Her cell phone buzzed. She walked over, saw a message from Tull.

“You’re mine, Thomas,” she said, opening the text.

Liu’s stomach began to drop even before he’d stated it plainly.

“No,” she whispered. “That’s not right.”

Anger surged up through her and she punched in Tull’s number. The call went straight to voice mail. “Call me,” she said. “You’ve got to allow me some time to counter. I can’t—”

The line went dead. The editor stared at her phone, her anger turning to the kind of rage only a scorned woman knows.

“No, no, no,” she said, punching in the number again. The line disconnected after one ring.

Liu grabbed her coat and shoes. “This is not happening! You are not ghosting me, Thomas Tull! You owe me!”

The editor charged out her door and down the hall, muttering, “He’s at the Ritz. Thomas always stays at the Ritz. He’ll be at the bar and—”

Glass shattered. A voice roared in pain from the office on the opposite corner of the building, near the elevators.

Liu stopped and stared; she heard choking noises coming through the open door. She hurried over and saw Hardaway sitting at his desk, hunched over and sobbing.

“Bill?” she said, the bad feeling in the pit of her stomach growing. “What’s happened?”

The publisher looked up at her, ruin in his face and rheumy eyes. “They’re gone,” he said hoarsely. “Both stillborn.”

“No,” she moaned, stepping into his office. “You must be crushed. Cynthia?”

“In shock,” he said. “We’re both in shock. It was our last chance to have kids and … she’s sedated. I want to be.”

Liu swallowed. “Bill, I know this isn’t the time to talk about the offer I made.”

Hardaway stared at her blankly. “How much?”

“It doesn’t matter,” Liu said. “He didn’t take it.”

He blinked. “Tell me that’s not true.”

“He took a higher offer. One book. Eleven point two million for world rights.”

“Eleven point two?” the publisher said, sounding stunned. “Well, that’s … why didn’t you offer twelve?”

“Twelve million?” she said angrily. “We’d have to sell almost a million and a half copies in hardcover to make that—”
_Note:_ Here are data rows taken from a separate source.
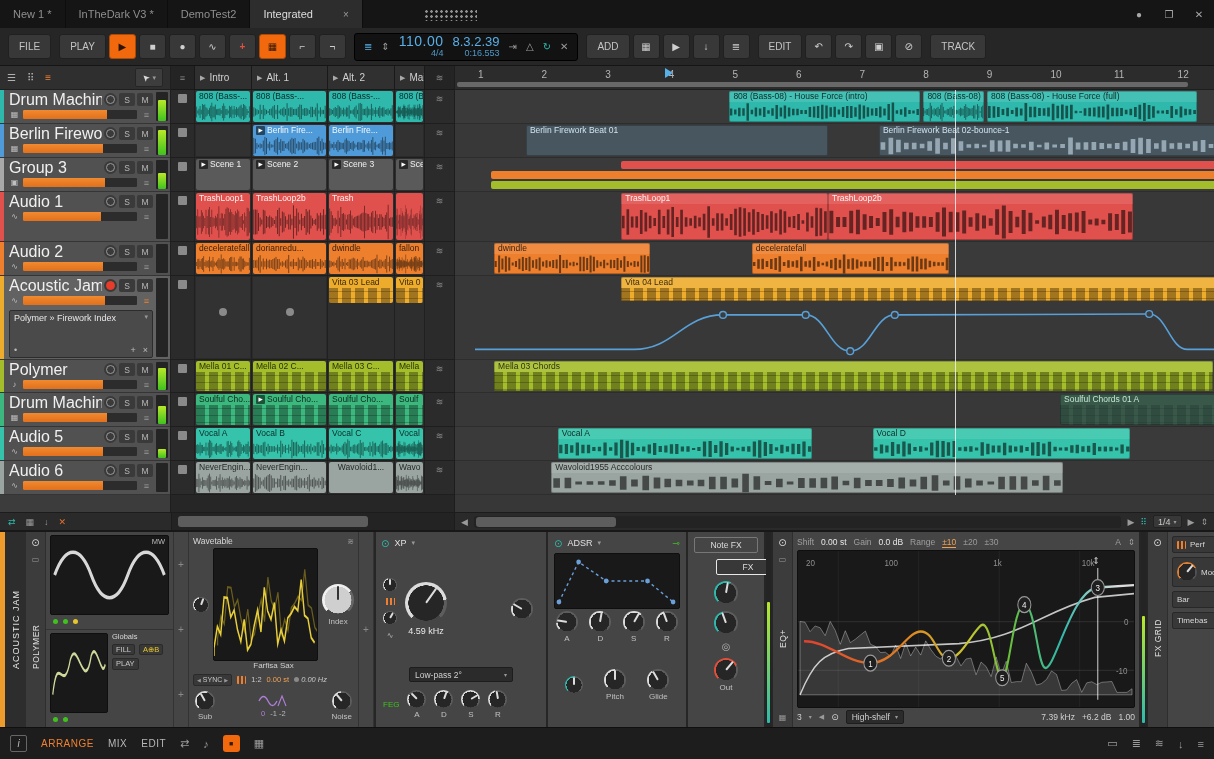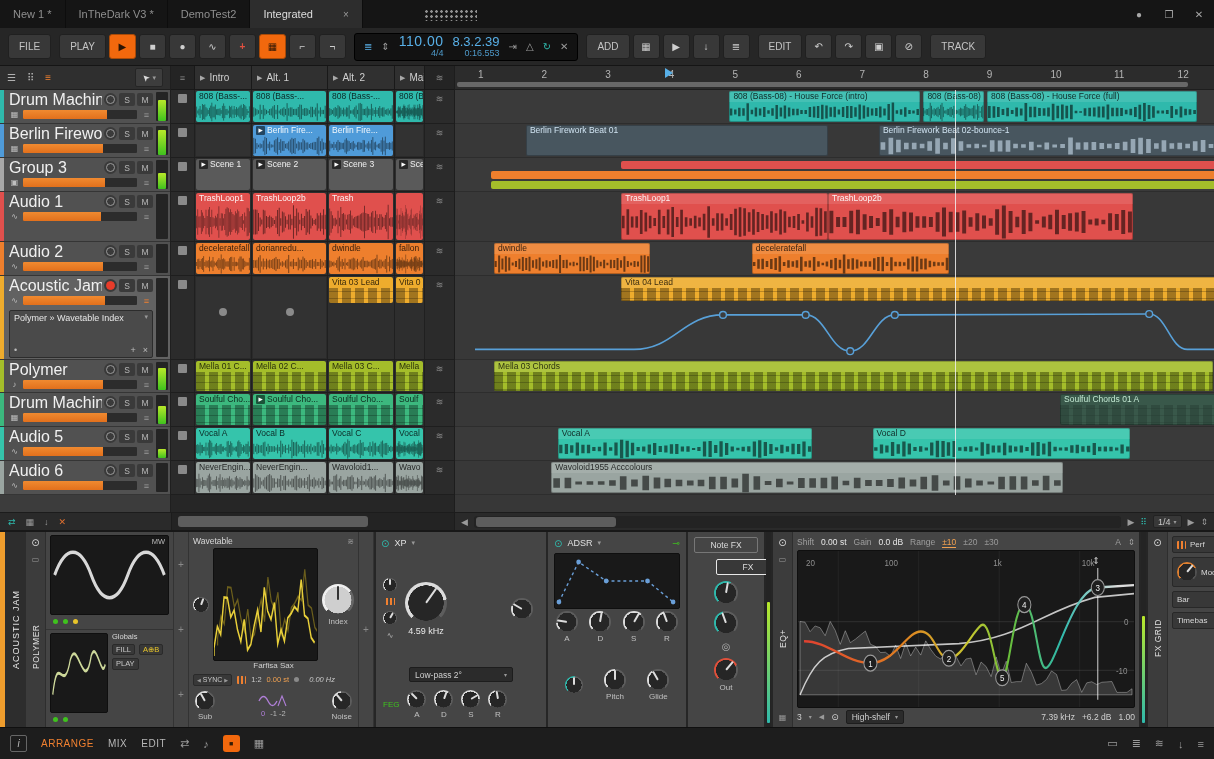"Polymer » Wavetable Index" span.tdev-txt { text: Wavetable -> Firework }
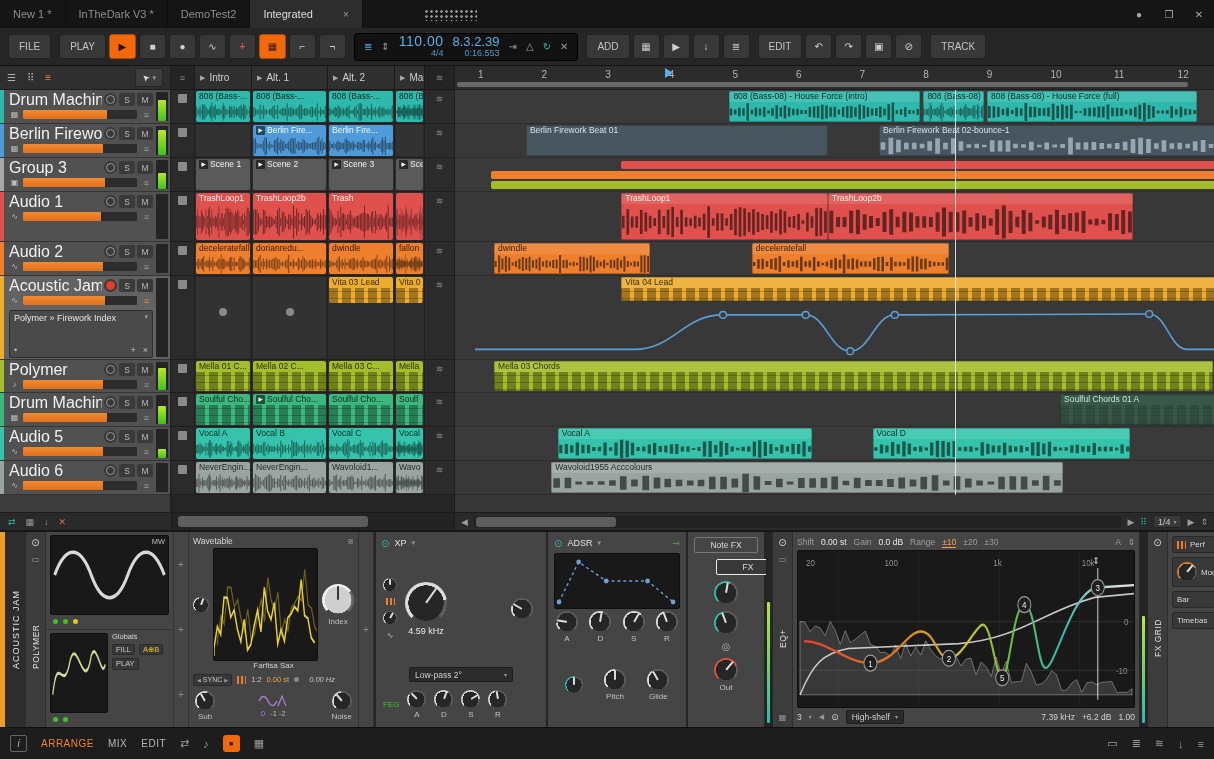"Wavoloid1..." div.ltile { align-items: none -> center }
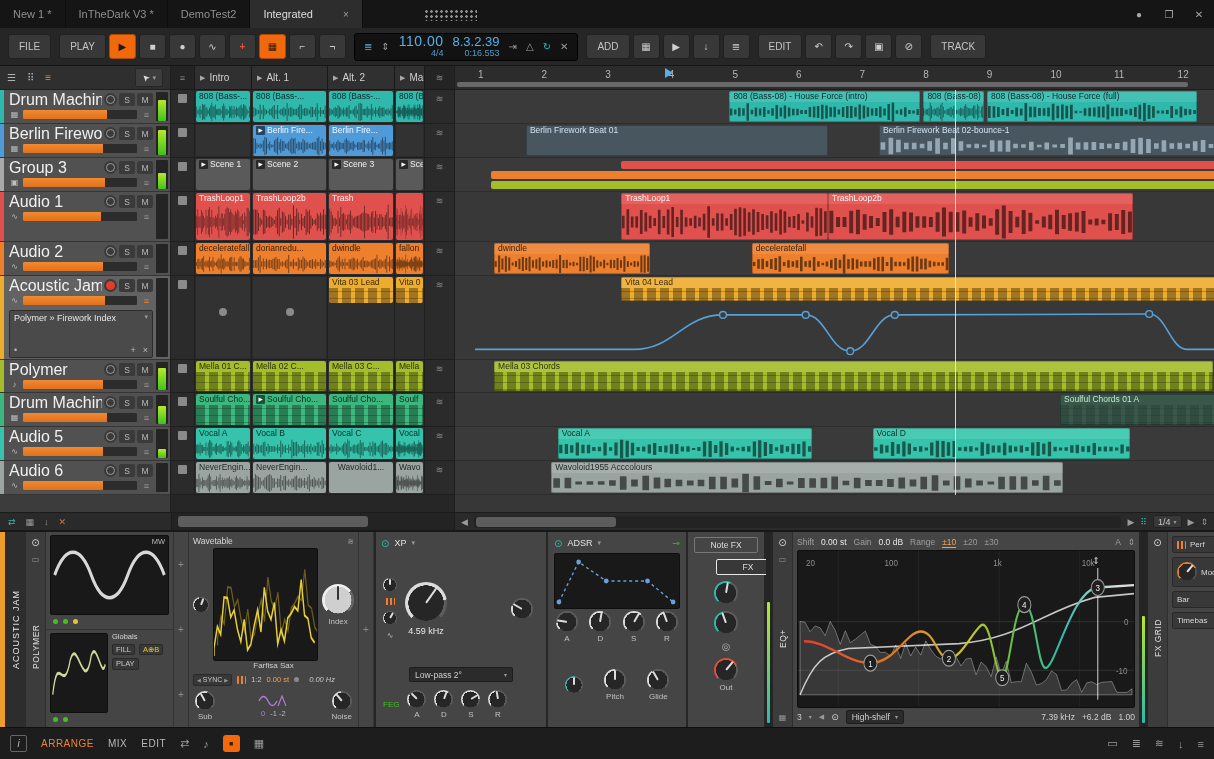"0.00 Hz" .hz { gap: 10px -> 2px }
“So what?” Hardaway snapped, red-faced. He got to his feet. “You should have counteroffered it.”

“There were no counteroffers heard, Bill,” she said. “His terms. Make the best offer by five, that’s it, winner takes all. I tried to tell you that this morning and—”

“What was your best offer?”

“Ten.”

“Ten?” he shouted and then shot her a disgusted look. “Were you trying to insult him? Drive him out? The man who made your career and this house? The man you still have—”
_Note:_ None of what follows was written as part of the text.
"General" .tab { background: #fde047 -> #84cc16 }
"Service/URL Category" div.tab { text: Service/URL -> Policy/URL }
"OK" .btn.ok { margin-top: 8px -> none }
“No, I don’t,” Liu shouted back, cutting him off. “And we made him, Bill. Not the other way around. I thought ten million was insanely generous. I thought—”

“You thought wrong,” Hardaway roared. “You lost the golden goose on the worst day of my life, Suzanne! For that, you’re fired!”

“Fired?” she said, shocked into a whisper. “Bill, you can’t—”

“I just did,” he said coldly. “Get your things and clear out. I need new blood in here before everything around me dies.”





TRIPLE CROSS





CHAPTER 1


A WALL OF RHODODENDRON bushes prevented anyone in the neighborhood from seeing the interior of the compound: a rambling white Cape with dark green shutters and a four-bay carriage house set on three landscaped acres.